MyPart: Personal, Portable, Accurate Airborne Particle Counting

Rundong Tian

In 2012, air pollution in both cities and rural areas was estimated to have caused 3.7 million premature deaths, 88% of those in at risk communities. The primary pollutant was small airborne particulate matter of 10 microns or less in diameter which led to the development of cardiovascular and respiratory diseases. In response, we developed MyPart, the first personal, portable, and accurate particle sensor under $50 capable of distinguishing and counting differently sized particles. We demonstrate how MyPart offers substantial enhancements over most existing air particle sensors by simultaneously improving accessibility, flexibility, portability, and accuracy. We describe the evolution and implementation of the sensor design, demonstrate its performance across twenty everyday urban environments versus a calibrated instrument, and conduct a preliminary user study to report on the overall user experience of MyPart. We also present a novel smart-phone visualization interface and a series of simple form factor adaptations of our design.

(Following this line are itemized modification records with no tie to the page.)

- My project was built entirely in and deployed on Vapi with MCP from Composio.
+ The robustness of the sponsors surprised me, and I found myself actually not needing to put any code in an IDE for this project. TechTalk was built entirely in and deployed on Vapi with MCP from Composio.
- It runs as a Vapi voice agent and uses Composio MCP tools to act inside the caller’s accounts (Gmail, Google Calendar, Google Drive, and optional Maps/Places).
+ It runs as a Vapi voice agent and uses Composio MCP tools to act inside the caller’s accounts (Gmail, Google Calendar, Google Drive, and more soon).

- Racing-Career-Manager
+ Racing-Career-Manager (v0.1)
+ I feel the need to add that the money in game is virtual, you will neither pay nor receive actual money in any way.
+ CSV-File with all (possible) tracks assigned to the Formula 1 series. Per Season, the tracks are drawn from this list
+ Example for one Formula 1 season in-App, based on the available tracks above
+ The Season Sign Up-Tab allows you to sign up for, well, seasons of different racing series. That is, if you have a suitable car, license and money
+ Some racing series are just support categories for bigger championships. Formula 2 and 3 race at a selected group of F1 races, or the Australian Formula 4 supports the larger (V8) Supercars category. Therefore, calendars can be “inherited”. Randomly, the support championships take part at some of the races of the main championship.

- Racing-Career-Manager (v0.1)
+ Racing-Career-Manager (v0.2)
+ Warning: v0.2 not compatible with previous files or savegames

Laura Devendorf is a PhD candidate at the UC Berkeley School of Information with a Designated Emphasis in New Media. She is a human-computer interaction researcher who blends art with computer science and theory with practice to uncover new design territories in contexts like the maker movement and wearable technology. Her work has received multiple awards at top publication venues in the area of human-computer interaction, has been featured in juried art shows and design competitions, and was recently featured on National Public Radio.

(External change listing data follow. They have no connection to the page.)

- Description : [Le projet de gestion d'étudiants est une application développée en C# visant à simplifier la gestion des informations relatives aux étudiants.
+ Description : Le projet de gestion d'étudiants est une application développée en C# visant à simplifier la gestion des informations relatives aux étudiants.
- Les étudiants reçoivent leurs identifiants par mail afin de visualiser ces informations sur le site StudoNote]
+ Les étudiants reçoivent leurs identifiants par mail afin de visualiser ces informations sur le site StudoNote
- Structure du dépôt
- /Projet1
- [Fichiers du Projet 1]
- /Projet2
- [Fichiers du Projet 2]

Peggy Chi is a CS PhD candidate working with Professor Bjoern Hartmann at UC Berkeley. She develops interactive systems that support users' creativity and learning activities. Her research has received a Best Paper Award at ACM CHI, a Google PhD Fellowship, and a Berkeley Graduate Fellowship. Peggy earned her MS from the MIT Media Lab, where she was awarded as a lab fellow. She will be joining Google Research as a research scientist this summer.